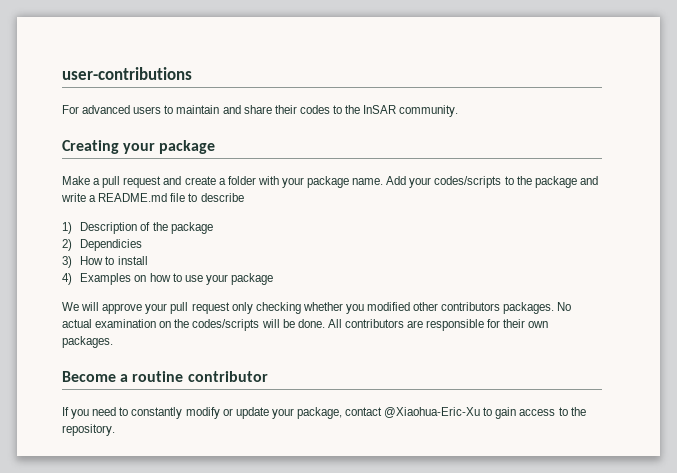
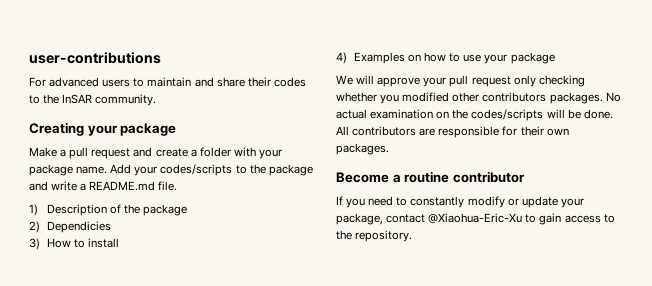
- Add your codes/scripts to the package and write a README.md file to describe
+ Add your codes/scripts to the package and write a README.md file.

--

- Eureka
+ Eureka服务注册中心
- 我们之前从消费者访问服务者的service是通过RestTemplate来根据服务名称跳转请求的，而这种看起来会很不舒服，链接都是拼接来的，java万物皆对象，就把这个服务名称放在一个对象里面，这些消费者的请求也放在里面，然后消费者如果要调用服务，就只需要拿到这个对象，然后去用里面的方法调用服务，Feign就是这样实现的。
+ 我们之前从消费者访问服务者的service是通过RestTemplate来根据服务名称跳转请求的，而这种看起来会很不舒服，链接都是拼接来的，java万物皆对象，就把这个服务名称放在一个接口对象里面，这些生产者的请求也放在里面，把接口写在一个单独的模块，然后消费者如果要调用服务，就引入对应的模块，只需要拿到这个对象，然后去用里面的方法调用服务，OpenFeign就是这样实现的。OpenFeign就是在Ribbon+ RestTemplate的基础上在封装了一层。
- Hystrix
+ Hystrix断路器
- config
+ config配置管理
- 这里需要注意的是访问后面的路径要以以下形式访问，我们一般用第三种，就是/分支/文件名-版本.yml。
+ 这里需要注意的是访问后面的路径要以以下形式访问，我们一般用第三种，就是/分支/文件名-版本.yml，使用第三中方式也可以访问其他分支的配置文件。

EXERCISE GOAL —
Only lines of the data holding the word "这里需要注意的是访问后面的路径要以以下形式访问" go in the answer. Please copy each of them.

RESULT OF THE EXERCISE —
- 这里需要注意的是访问后面的路径要以以下形式访问，我们一般用第三种，就是/分支/文件名-版本.yml。
+ 这里需要注意的是访问后面的路径要以以下形式访问，我们一般用第三种，就是/分支/文件名-版本.yml，使用第三中方式也可以访问其他分支的配置文件。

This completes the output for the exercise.